Tens of thousands of businesses go under every year. There are various culprits, but one of the most common causes is the inability of companies to streamline their customer experience. Many technologies have emerged to save the day, one of which is natural language processing (NLP).


But what is natural language processing? In simple terms, it’s the capacity of computers and other machines to understand and synthesize human language.


It may already seem like it would be important in the business world and trust us – it is. Enterprises rely on this sophisticated technology to facilitate different language-related tasks. Plus, it enables machines to read and listen to language as well as interact with it in many other ways.


The applications of NLP are practically endless. It can translate and summarize texts, retrieve information in a heartbeat, and help set up virtual assistants, among other things.


Looking to learn more about these applications? You’ve come to the right place. Besides use cases, this introduction to natural language processing will cover the history, components, techniques, and challenges of NLP.


History of Natural Language Processing


Before getting to the nuts and bolts of NLP basics, this introduction to NLP will first examine how the technology has grown over the years.


Early Developments in NLP


Some people revolutionized our lives in many ways. For example, Alan Turing is credited with several groundbreaking advancements in mathematics. But did you also know he paved the way for modern computer science, and by extension, natural language processing?

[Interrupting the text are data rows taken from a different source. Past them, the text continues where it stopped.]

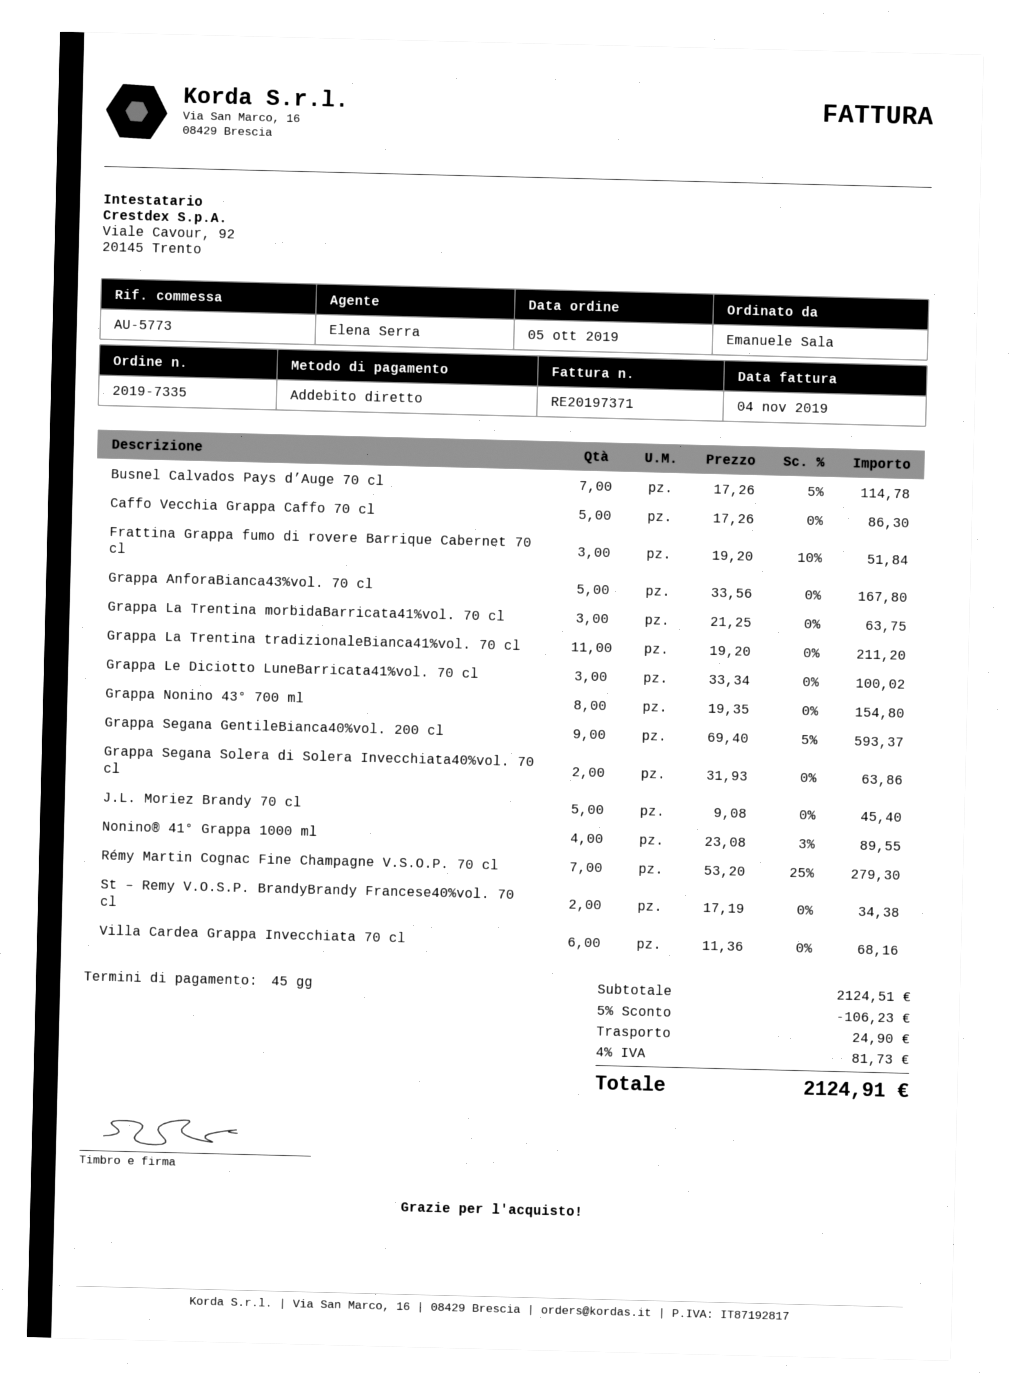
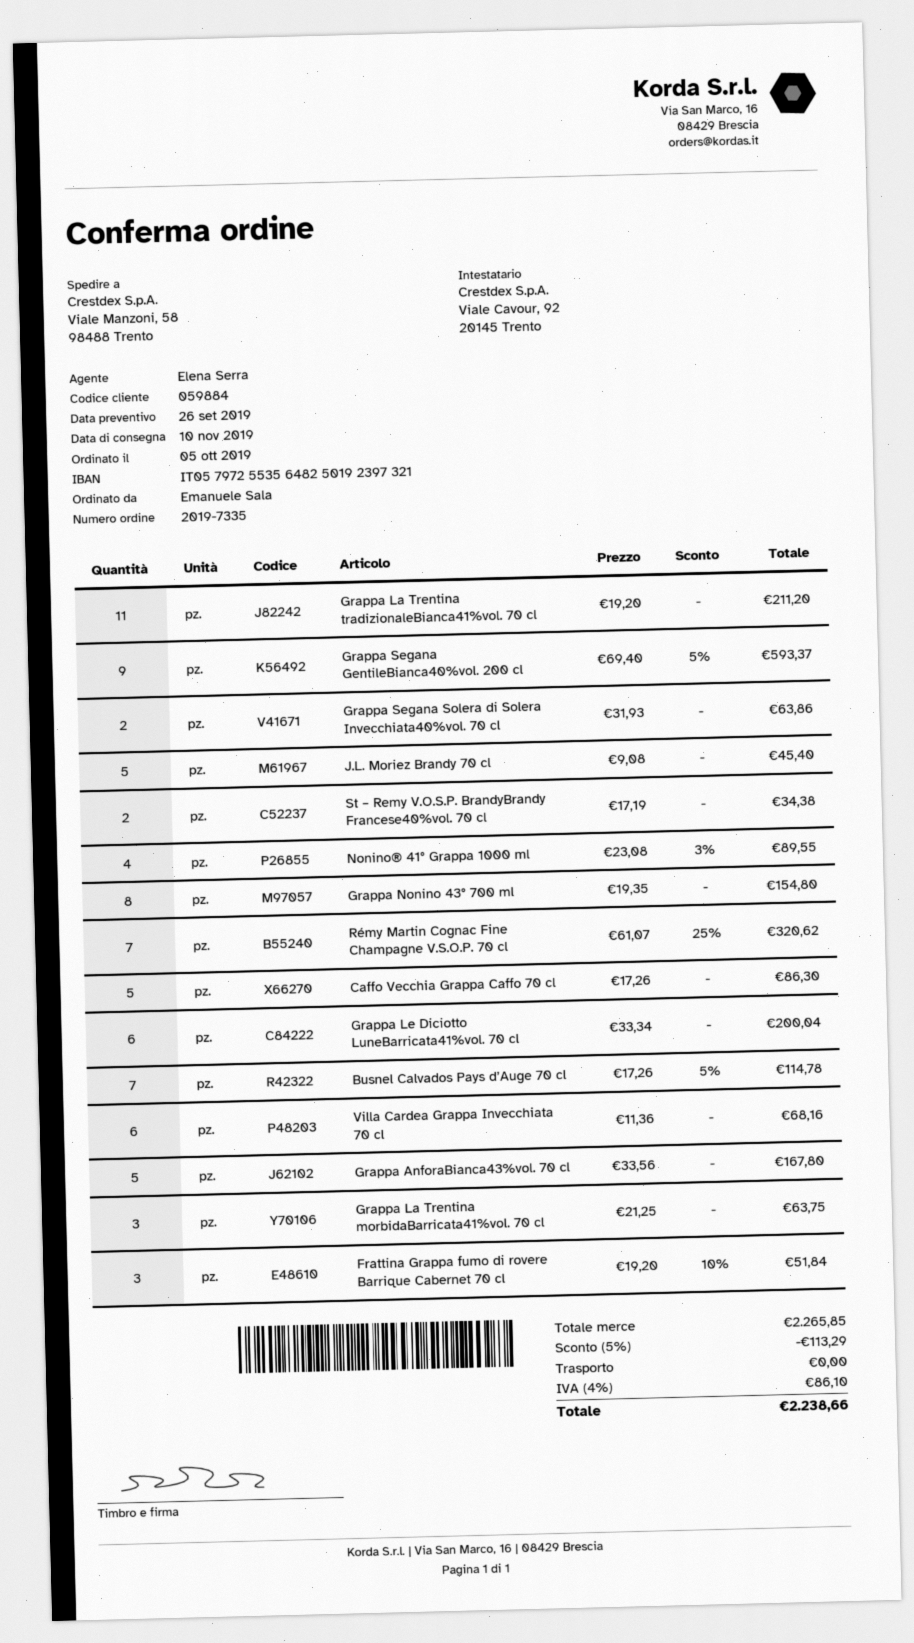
Grappa Le Diciotto LuneBarricata41%vol. 70 cl: 3 x 33.34 = 100.02 -> 6 x 33.34 = 200.04
Rémy Martin Cognac Fine Champagne V.S.O.P. 70 cl: 7 x 53.20 - 25% = 279.30 -> 7 x 61.07 - 25% = 320.62
subtotal: 2124.51 -> 2265.85
discount: 5% = 106.23 -> 5% = 113.29
shipping: 24.90 -> 0.00
tax: 4% = 81.73 -> 4% = 86.10
total: 2124.91 -> 2238.66

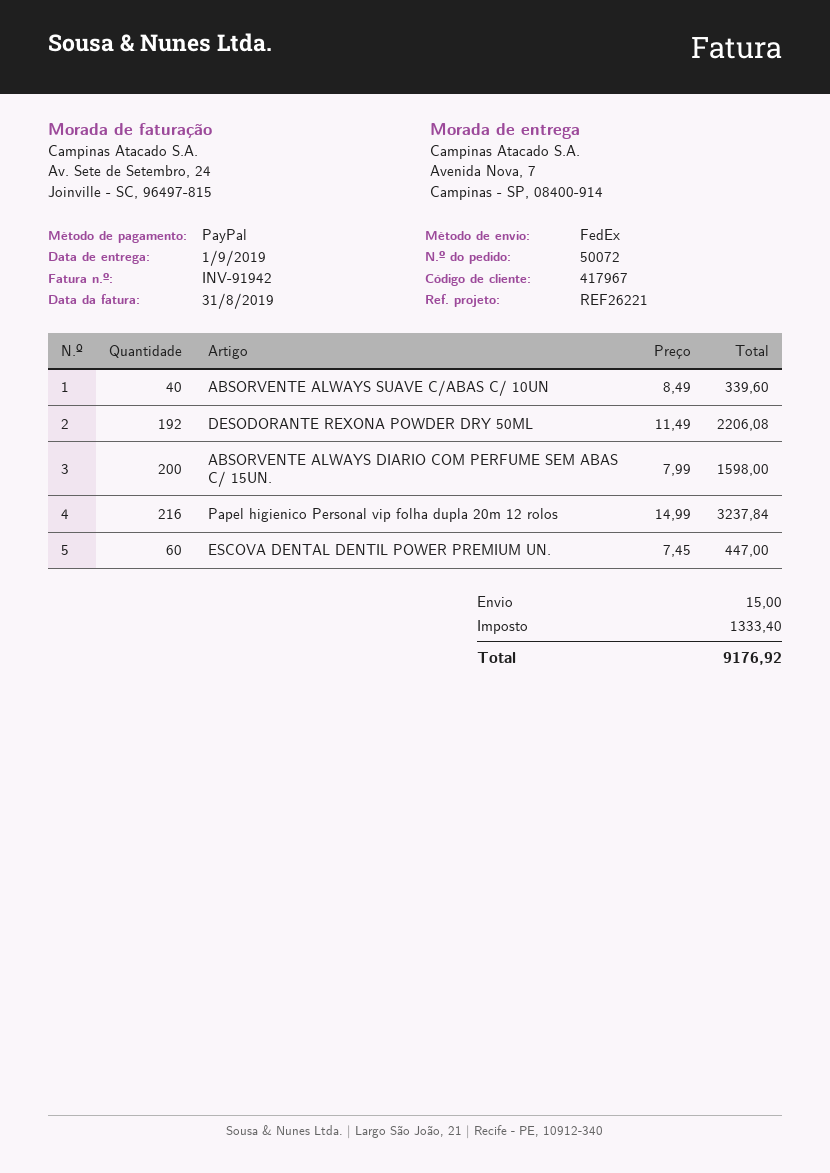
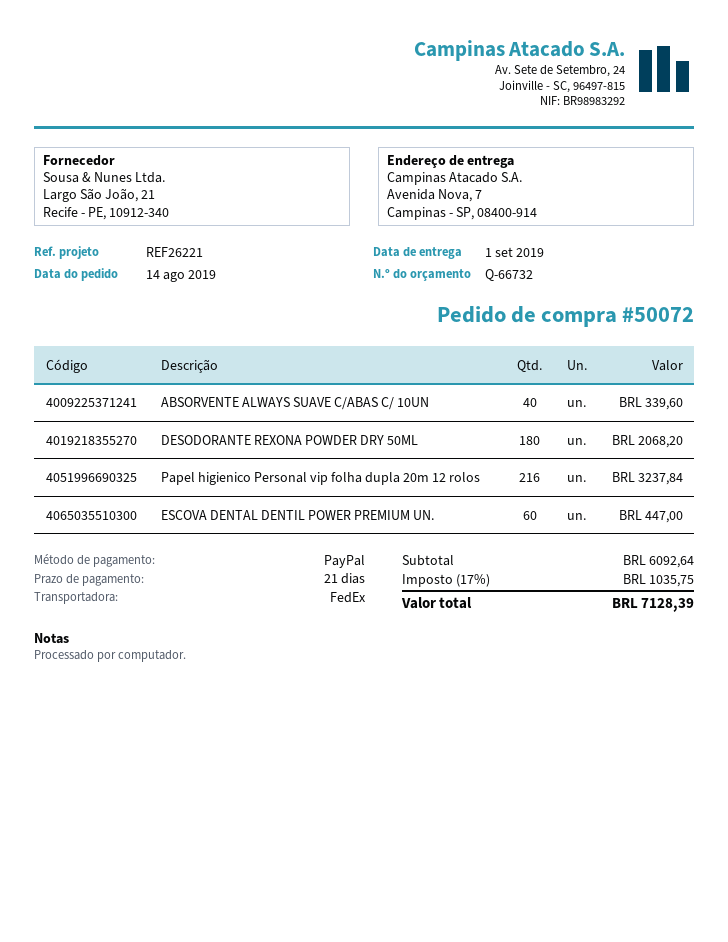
DESODORANTE REXONA POWDER DRY 50ML: 192 for 2206.08 -> 180 for 2068.20
ABSORVENTE ALWAYS DIARIO COM PERFUME SEM ABAS C/ 15UN.: 200 for 1598.00 -> none
shipping: 15.00 -> none
tax: 1333.40 -> 1035.75
total: 9176.92 -> 7128.39

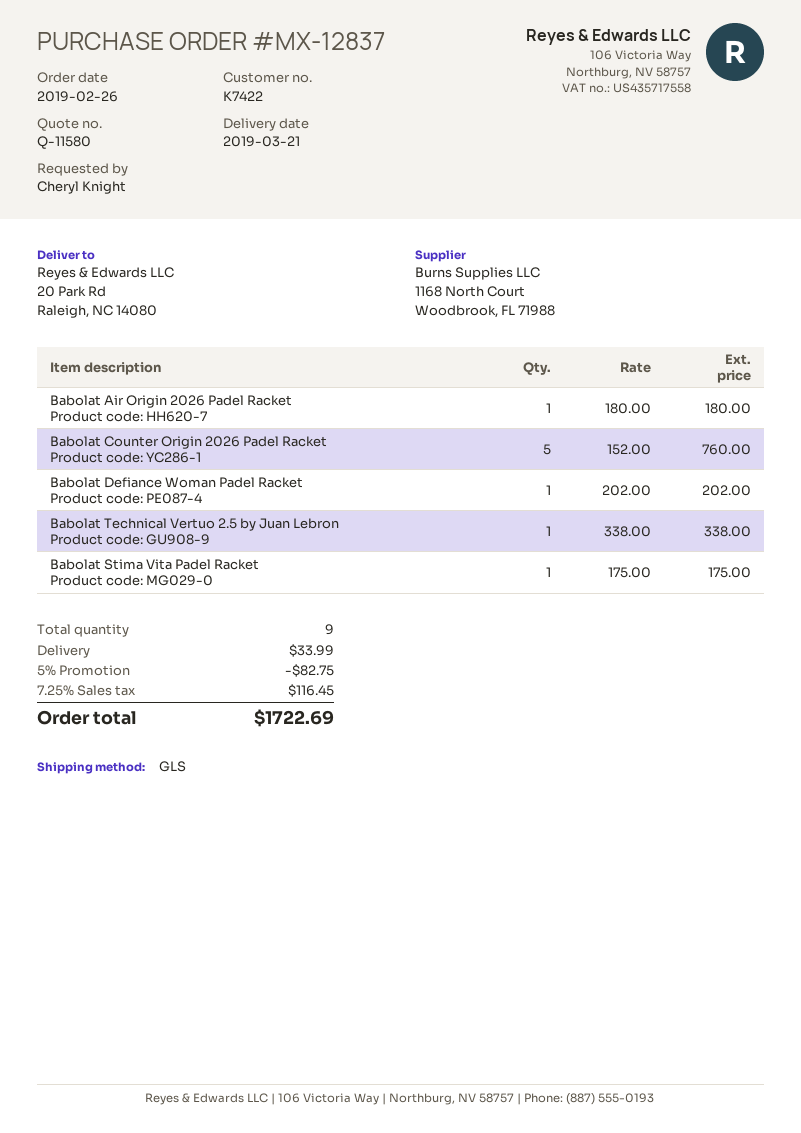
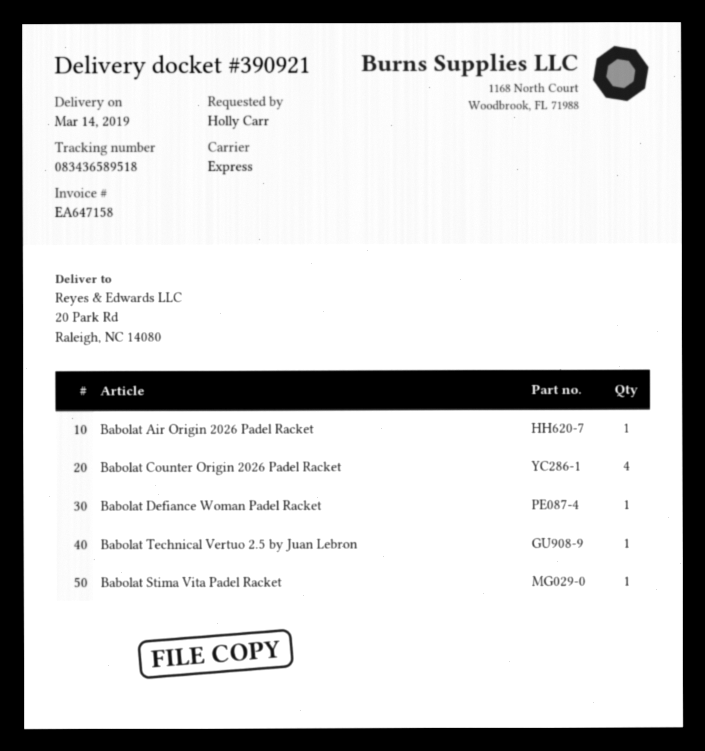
delivery date: 2019-03-21 -> 2019-03-14
ordered by: Cheryl Knight -> Holly Carr
shipping method: GLS -> express
Babolat Counter Origin 2026 Padel Racket: 5 -> 4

In the 1950s, Turing wanted to learn if humans could talk to machines via teleprompter without noticing a major difference. If they could, he concluded the machine would be capable of thinking and speaking.


Turin’s proposal has since been used to gauge this ability of computers and is known as the Turing Test.


Evolution of NLP Techniques and Algorithms


Since Alan Turing set the stage for natural language processing, many masterminds and organizations have built upon his research:


  • 1958 – John McCarthy launched his Locator/Identifier Separation Protocol.
  • 1964 – Joseph Wizenbaum came up with a natural language processing model called ELIZA.
  • 1980s – IBM developed an array of NLP-based statistical solutions.
  • 1990s – Recurrent neural networks took center stage.

The Role of Artificial Intelligence and Machine Learning in NLP


Discussing NLP without mentioning artificial intelligence and machine learning is like leaving a glass half empty. So, what’s the role of these technologies in NLP? It’s pivotal, to say the least.


AI and machine learning are the cornerstone of most NLP applications. They’re the engine of the NLP features that produce text, allowing NLP apps to turn raw data into usable information.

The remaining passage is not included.